Action planning is the study of how an intelligent agent can formulate a plan of actions to achieve a set of goals. For example, when the robot Wall-e is asked to fetch a drink from the local store, it internally formulates a plan of actions to go to the store, buy a drink, return back and give the drink to the master. Technologies related to action planning are used, for example, by NASA to implement autonomous rovers and satellites. 

In our lab, we are building a rich-world, real-time, dynamic planning system. Our approach is domain-independent but extensible with domain-dependent heuristics. These features are important:

• Rich-world: helps us solve expressive real-world problems.
• Real-time, dynamic: are necessary for planning to work in the real world.
• Domain-independent: as planning is used more and more, people are likely to notice that each problem differs a little from the previous one, thus general solvers will be preferred.

The first domain application of our planning system would be in automated story generation for optimized player experience in games, as another project in an associated lab. While the player is playing a scene, the next scene is generated.

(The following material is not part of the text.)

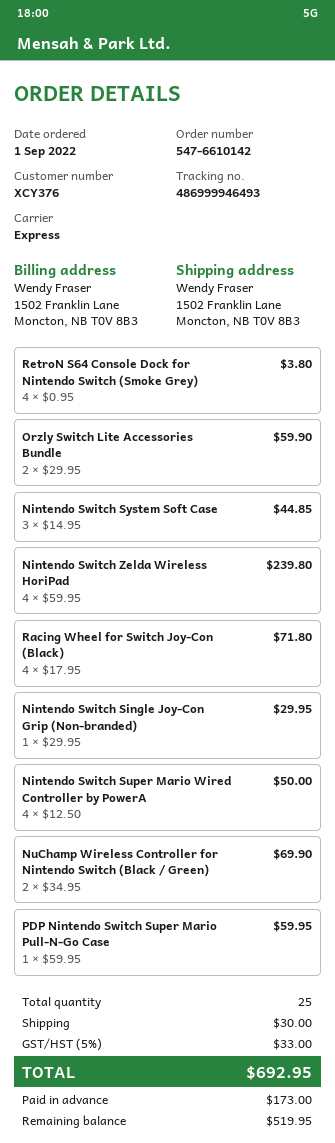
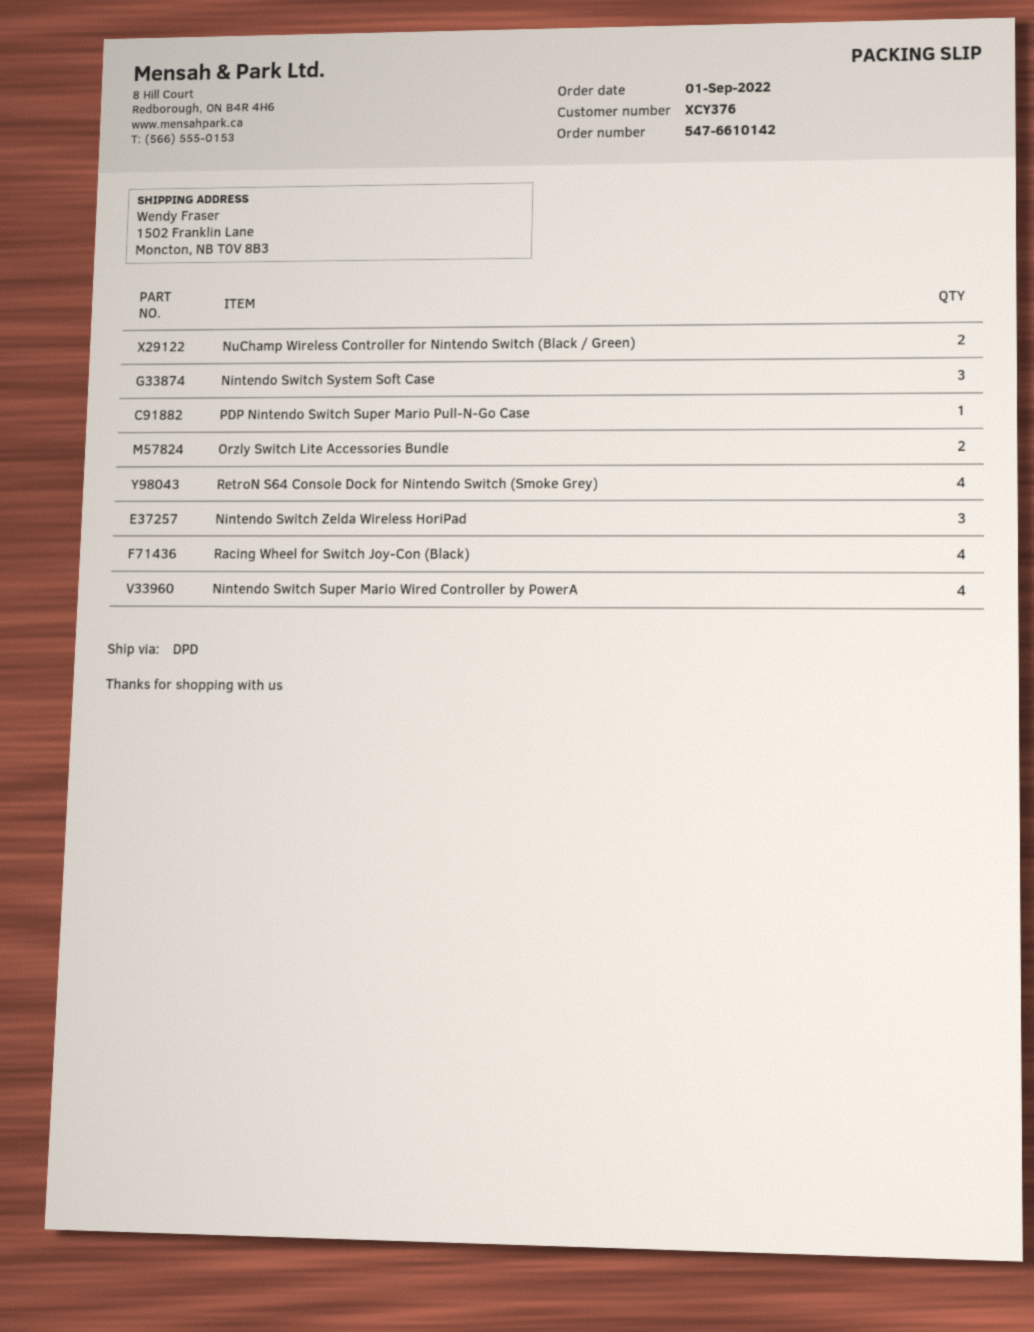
shipping method: express -> DPD
Nintendo Switch Zelda Wireless HoriPad: 4 -> 3
Nintendo Switch Single Joy-Con Grip (Non-branded): 1 -> none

The present work is about utilizing the resources of the now ubiquitous parallel multicore computers for faster heuristic search for planning. The future multicore computers will have 100-1000s of cores on a single machine. We have formulated an architecture of planning amenable to parallelization. We evaluated several parallelization strategies at different granularity levels. The best combination of these parallelizations would depend on the state of the search process. In our future work, these parallelization strategies will be automatically and dynamically combined to achieve the best configuration for the problem domain, the solution strategy and the hardware.

Publications

Please see here for my publications.

Software

Action Planning. In our lab, we are building an AI Planning System called Crackpot based on iterative repair. It features real-time optimization and revision, auto-scaling on parallel architectures, and handles temporal reasoning, resources, and an open, complex planning world. Crackpot is implemented in C++. Please see here for more details.

Heuristic Selection Framework. This C++ framework can be used to write an adaptive search process that takes into account the time, the number of processing cores in the modern multicore computers and other resources available for search. Please see here for more details.

Areas of Interest

• AI Planning
• Machine Learning
• Parallel Computing